No one can know a person’s thoughts except that person’s own spirit, and no one can know God’s thoughts except God’s own Spirit. And we have received God’s Spirit (not the world’s spirit), so we can know the wonderful things God has freely given us.

Plainly stated, we received God’s Spirit so we can know God’s thoughts. He communicates from His Spirit to our spirit.

If we want to pursue the voice of God, we must know who we are in God’s eyes. We must know THAT God wants to communicate with us and that he gave his Spirit for that very purpose. We should not walk through our Christian life with the identity of a slave, someone with whom God does not want to reveal His heart.

One of the whispers I heard from God early on in my listening journey was, “You don’t know how to pray, I am going to teach you how to pray.” I knew this was God. This phrase did not make me feel bad or embarrassed, it filled me with anticipation! And if ever there was a true statement, this was it. Already though, my prayer life was exponentially better, yet God was saying there was much more to come, as I continually heard this phrase for almost a year.
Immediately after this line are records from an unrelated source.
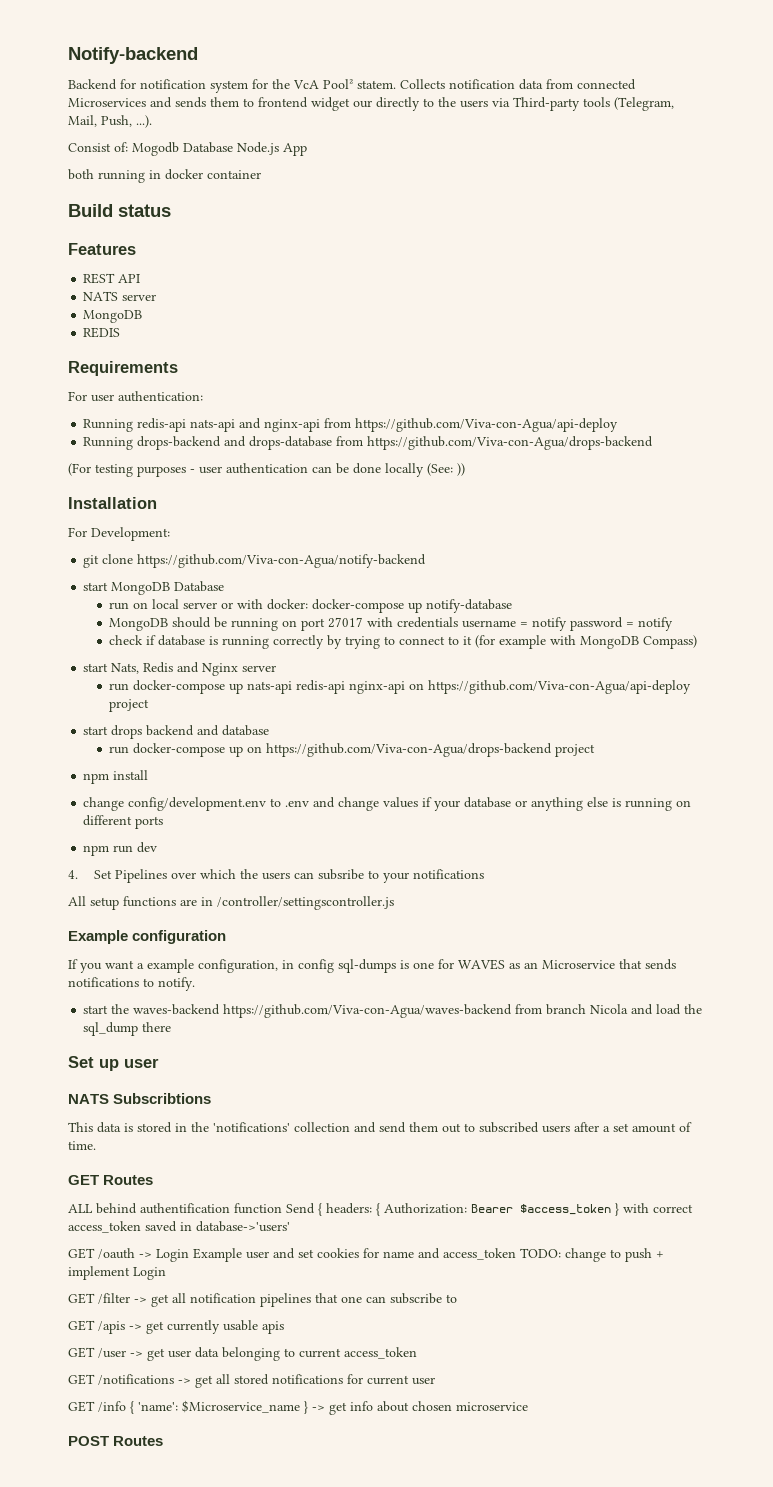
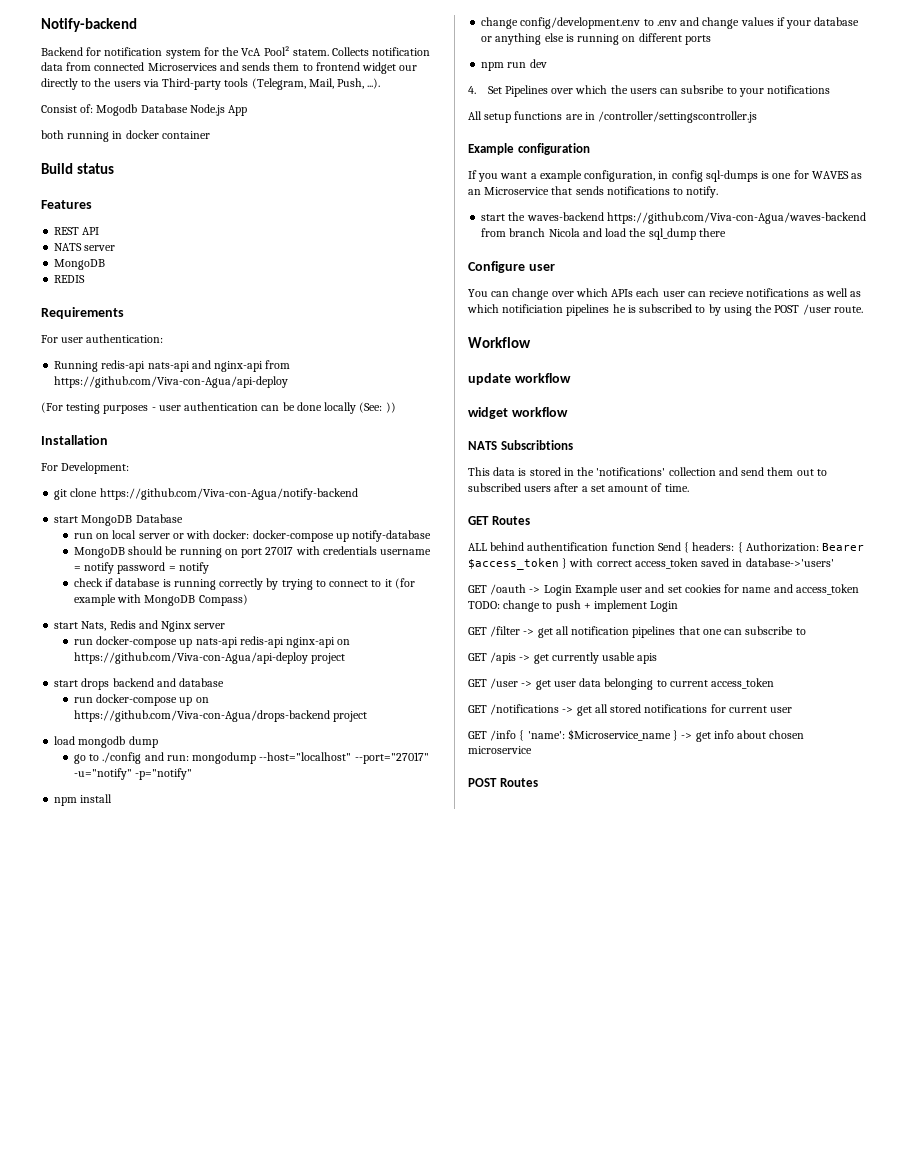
[83,436,654,450] // Running drops-backend and drops-database from https://github.com/Viva-con-Agua/drops-backend -> (289, 382) none
(596, 750) none -> [54,736,158,748] [73,752,429,764] [73,768,193,780] // load mongodb dump // go to ./config and run: mongodump --host="localhost" --port="27017" -u="notify" -p="notify"
[68,1056,159,1071] Set up user -> [468,261,555,273] [468,288,862,300] [467,304,863,316] [468,337,531,348] [468,373,571,385] [468,407,568,419] Configure user // You can change over which APIs each user can recieve notifications as well as which notificiation pipelines he is subscribed to by using the POST /user route. // Workflow // update workflow // widget workflow

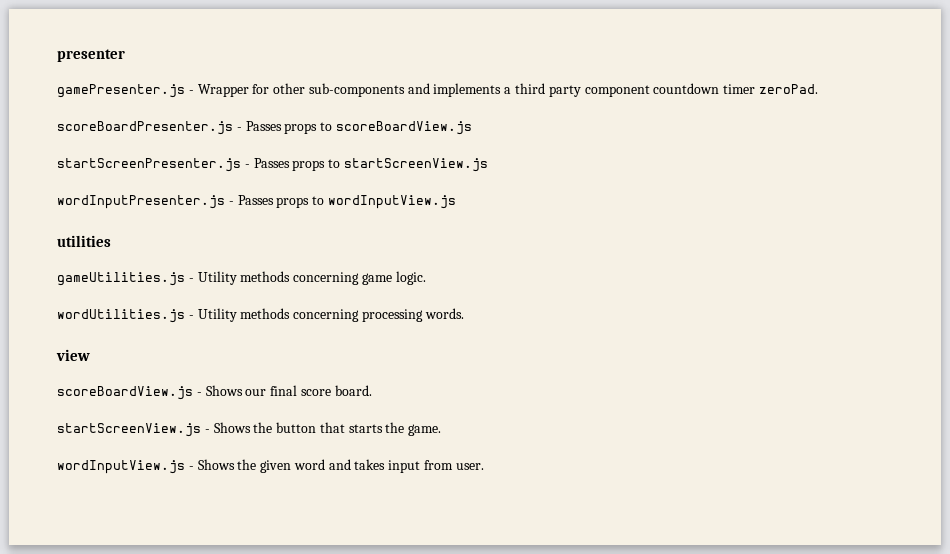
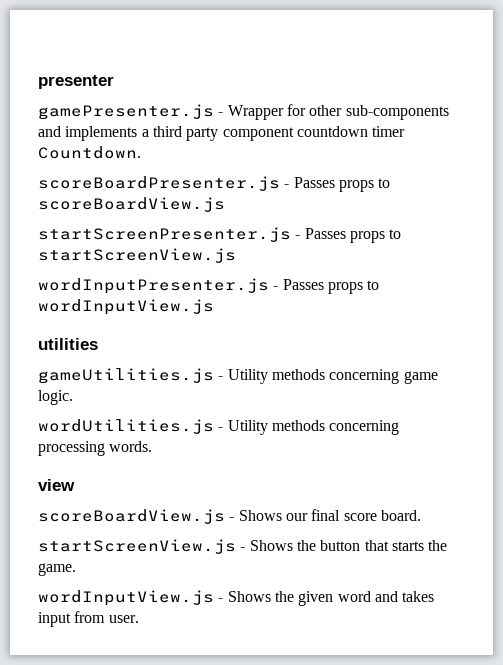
[758,84,818,94] zeroPad. -> [38,146,141,159] Countdown.

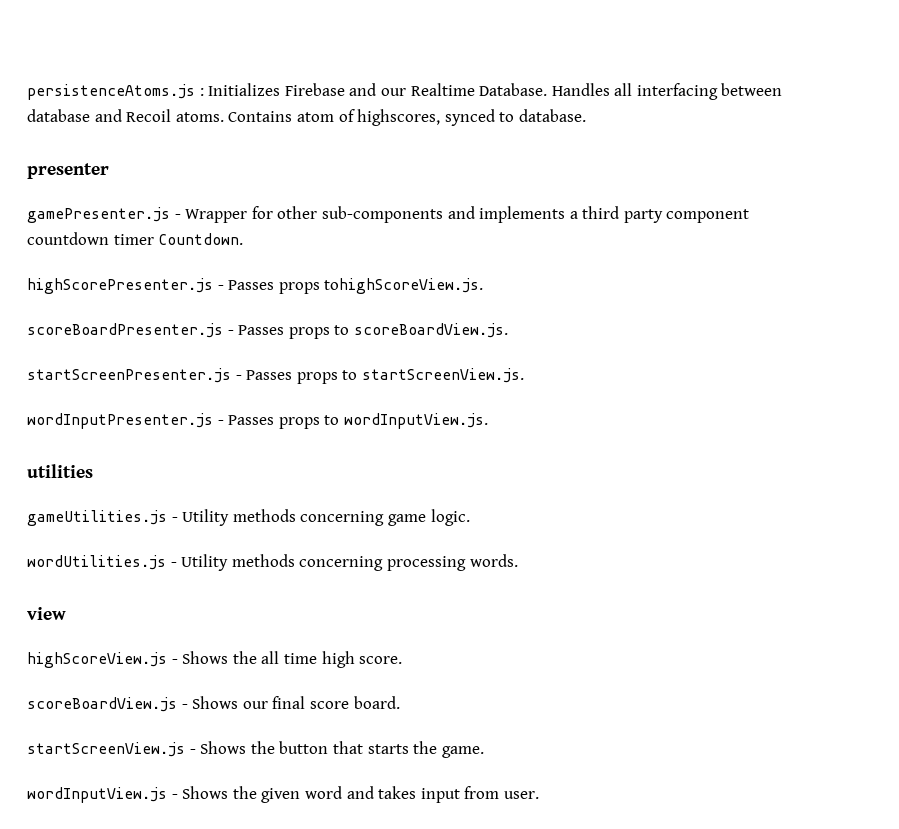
(38, 82) none -> [27,83,783,100] [27,109,586,126] persistenceAtoms.js : Initializes Firebase and our Realtime Database. Handles all interfacing between database and Recoil atoms. Contains atom of highscores, synced to database. //
(141, 152) none -> [27,278,484,294] // highScorePresenter.js - Passes props tohighScoreView.js.
[38,197,225,212] scoreBoardView.js -> [353,323,508,338] scoreBoardView.js.
[38,248,236,263] startScreenView.js -> [361,368,524,383] startScreenView.js.
[38,299,214,315] wordInputView.js -> [343,413,488,429] wordInputView.js.
(75, 485) none -> [27,651,403,668] // highScoreView.js - Shows the all time high score.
Then one evening in a prayer meeting a man approached me quite sheepishly and said that God had spoken to him about me. This was unusual for me at that time, but I invited him to feel free to share. He hesitated for a moment as he felt awkward about telling me, “I think God told me that you don’t know how to pray, but he is going to teach you how to pray.” You can understand why he was so reserved. But I let him off the hook by telling him I had heard God say that same phrase many times throughout the last year. He told me that God wanted me to minister through intercession.
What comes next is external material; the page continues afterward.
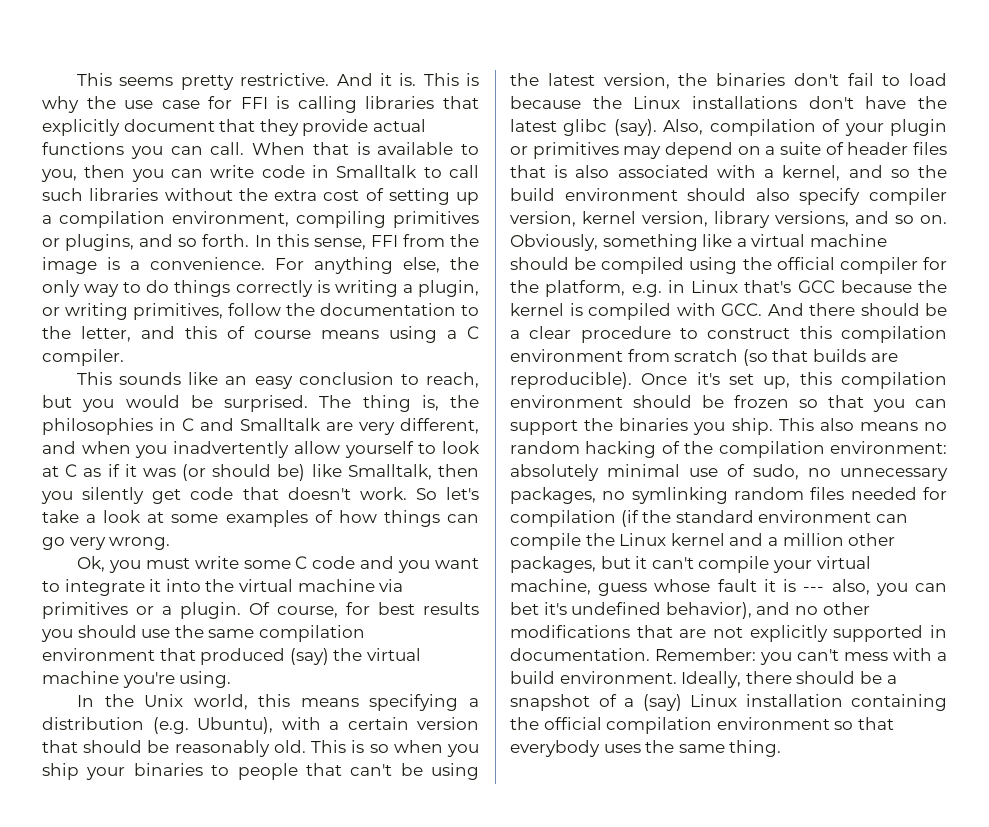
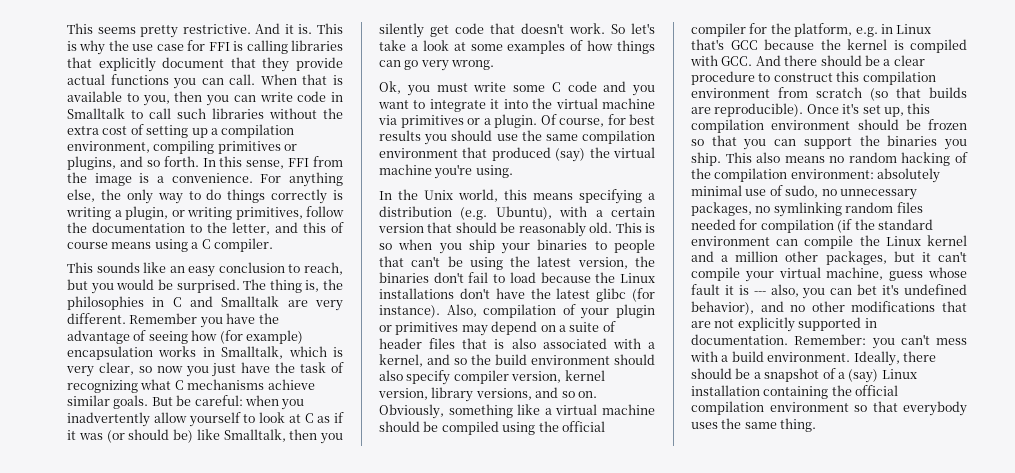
[400,418,479,434] [42,441,76,454] different, and -> [67,313,279,328] [67,330,303,344] [67,346,343,360] [66,362,344,377] [67,379,315,393] [67,395,243,409] different. Remember you have the advantage of seeing how (for example) encapsulation works in Smalltalk, which is very clear, so now you just have the task of recognizing what C mechanisms achieve similar goals. But be careful:
[613,119,657,136] (say). -> [632,288,655,302] [379,305,440,318] (for instance).

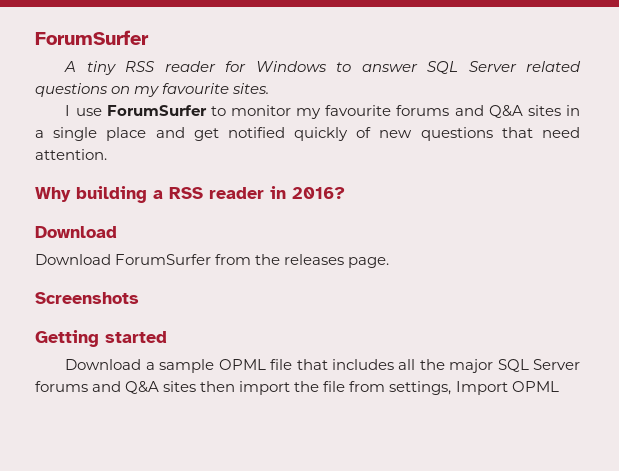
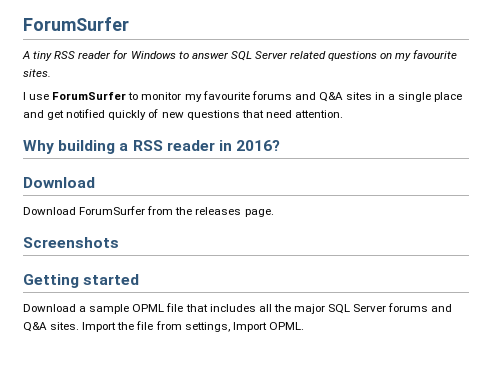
[163,381,291,395] sites then import -> [50,322,117,332] sites. Import
[511,381,559,392] OPML -> [268,322,304,330] OPML.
To be honest, I really didn’t know what intercession was, besides me praying for another person. Trusting that I was ignorant on this topic, I approached my friend Alfredo, who I believed knew some of the deeper aspects of the workings of God that I hadn’t learned yet, and asked him about intercession. His excitement over the topic confirmed my ignorance. He gave me a biographical book to read called Rees Howells: Intercessor. The testimony of Howells’ life is difficult to believe, and if you are up for being stretched, I recommend you read it. According to Howells, in order to gain a position of intercessory authority, where through prayer you can change a circumstance, you must first be able to identify with a person or situation and share in the suffering.
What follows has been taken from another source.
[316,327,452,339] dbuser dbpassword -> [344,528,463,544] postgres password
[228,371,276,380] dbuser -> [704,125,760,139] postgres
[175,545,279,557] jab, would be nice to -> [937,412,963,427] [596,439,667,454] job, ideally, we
To be honest, I never came close to even thinking this way. My praying was so casual, with this idea that maybe God would answer, maybe he wouldn’t - either way was fine by me. But intercession involved understanding who I am, sharing in the pain of the person or situation I am interceding for, taking Jesus’ teaching on prayer from Luke 11 literally, and then storming the throne of God with aggressive prayer that usually sounds like angry groaning rather than tidy prayers found on a inspirational poster.

So in the spring of 2011, armed with this information, I went for it. I would take up a cause or a person and bring it to God with the understanding that I would not leave until I heard back what God would do. And in that year I saw more instantaneous answers to prayer than I ever have in my life. It hasn’t always been that way, but there was something intense and radical about that season. There were at least three cases where I interceded for a person without them knowing it, while I carried the intercessory aggression, and before I was done praying that person texted me to tell me that something had just changed. They had no idea what I was doing. There was a marriage restored, a child’s behavior changed, a spouse who came to know Jesus, cancer that healed, and so much more.

Why did all of this happen? Was I specially gifted? No. The thing God wanted to teach me about prayer was actually not about prayer. It was something deeper about who I am, that once discovered, manifested in a changed communication behavior with God. I needed to realign my view of our relationship to discover there was so much more.